■ **Your goal**
In the material below, find every line with "RESULTS" and pull it out.

■ **Supplied data**
--- START ---

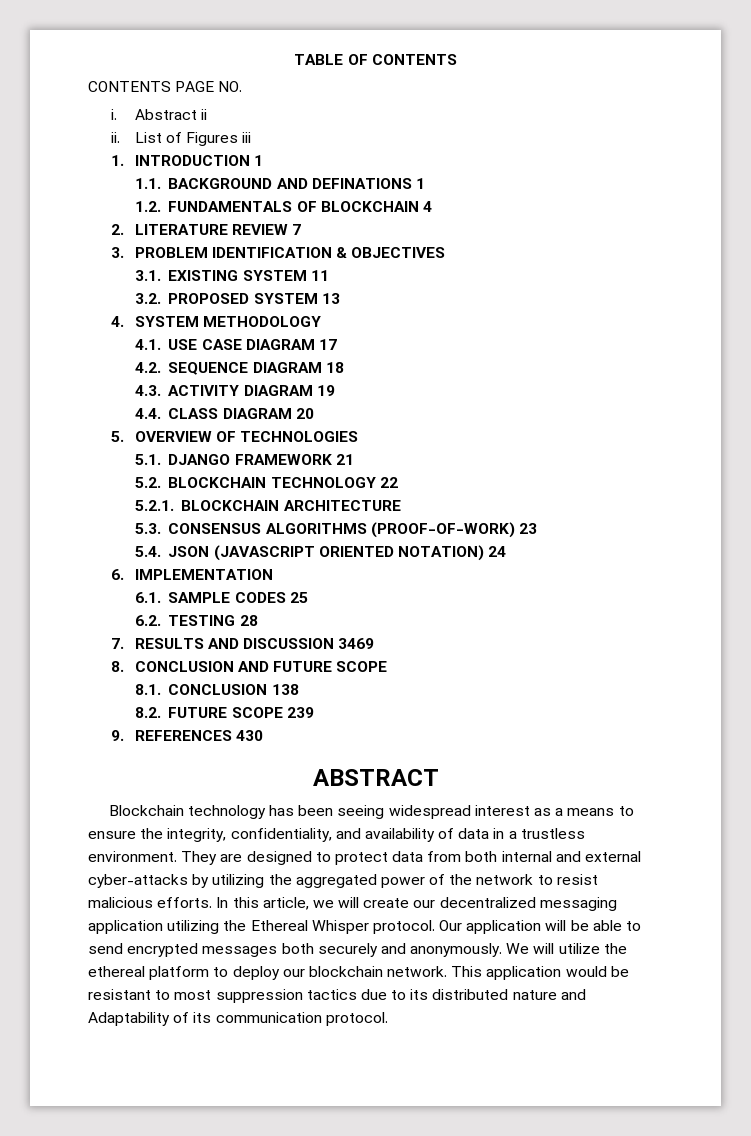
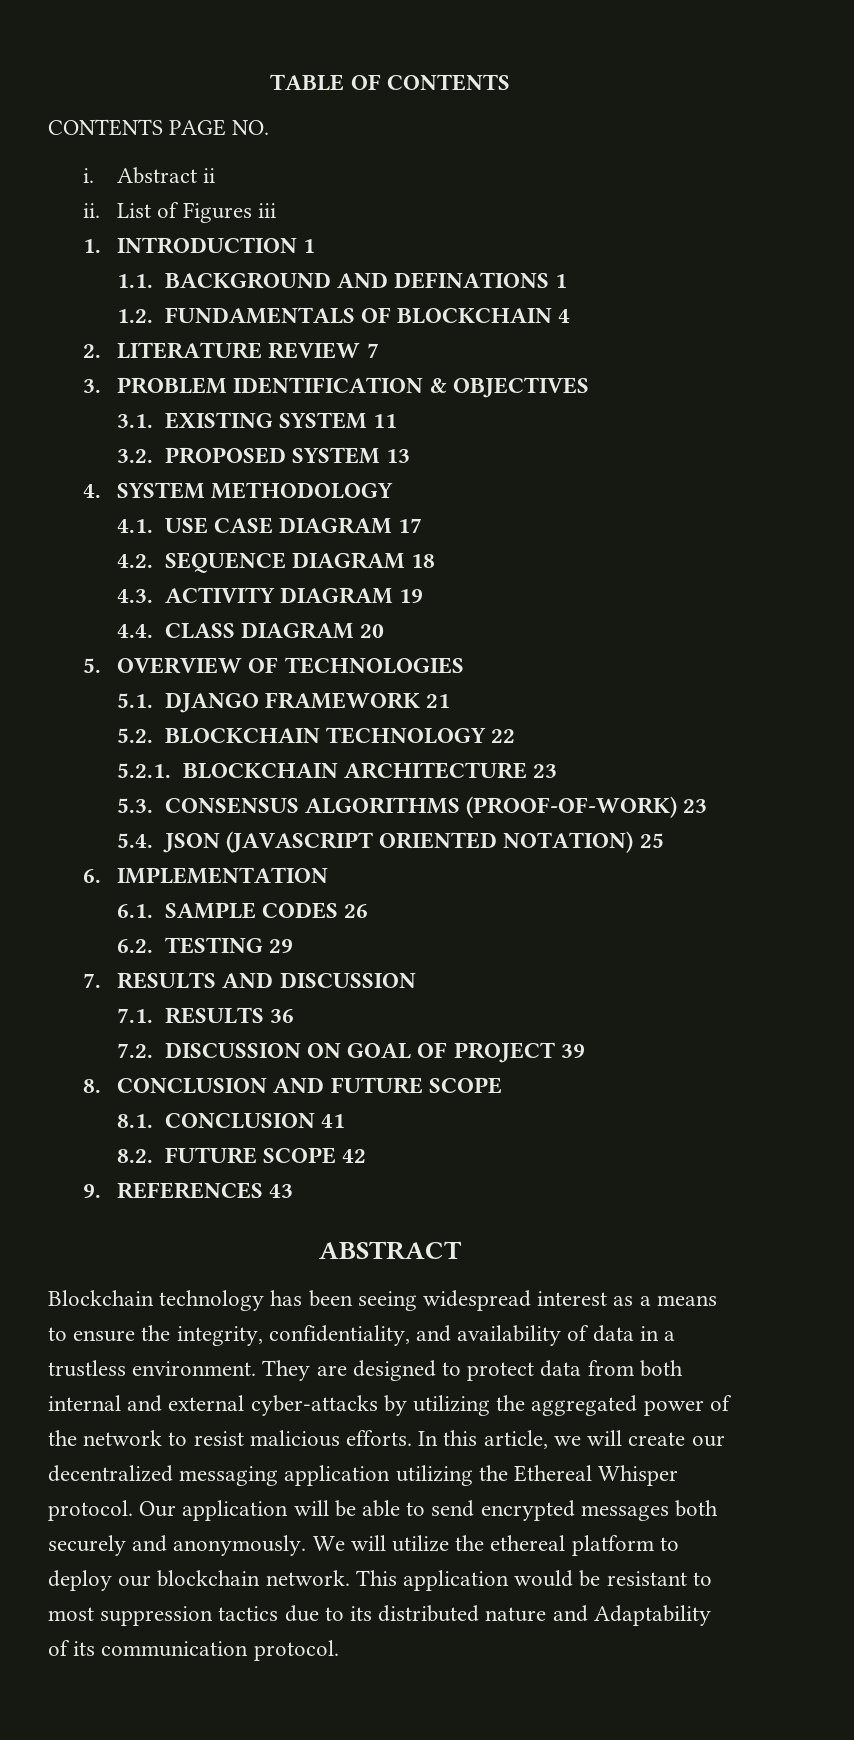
- 5.2.1. BLOCKCHAIN ARCHITECTURE
+ 5.2.1. BLOCKCHAIN ARCHITECTURE 23
- 5.4. JSON (JAVASCRIPT ORIENTED NOTATION) 24
+ 5.4. JSON (JAVASCRIPT ORIENTED NOTATION) 25
- 6.1. SAMPLE CODES 25
+ 6.1. SAMPLE CODES 26
- 6.2. TESTING 28
+ 6.2. TESTING 29
- 7. RESULTS AND DISCUSSION 3469
+ 7. RESULTS AND DISCUSSION
+ 7.1. RESULTS 36
+ 7.2. DISCUSSION ON GOAL OF PROJECT 39
- 8.1. CONCLUSION 138
+ 8.1. CONCLUSION 41
- 8.2. FUTURE SCOPE 239
+ 8.2. FUTURE SCOPE 42
- 9. REFERENCES 430
+ 9. REFERENCES 43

--- END ---

■ **Completed task**
- 7. RESULTS AND DISCUSSION 3469
+ 7. RESULTS AND DISCUSSION
+ 7.1. RESULTS 36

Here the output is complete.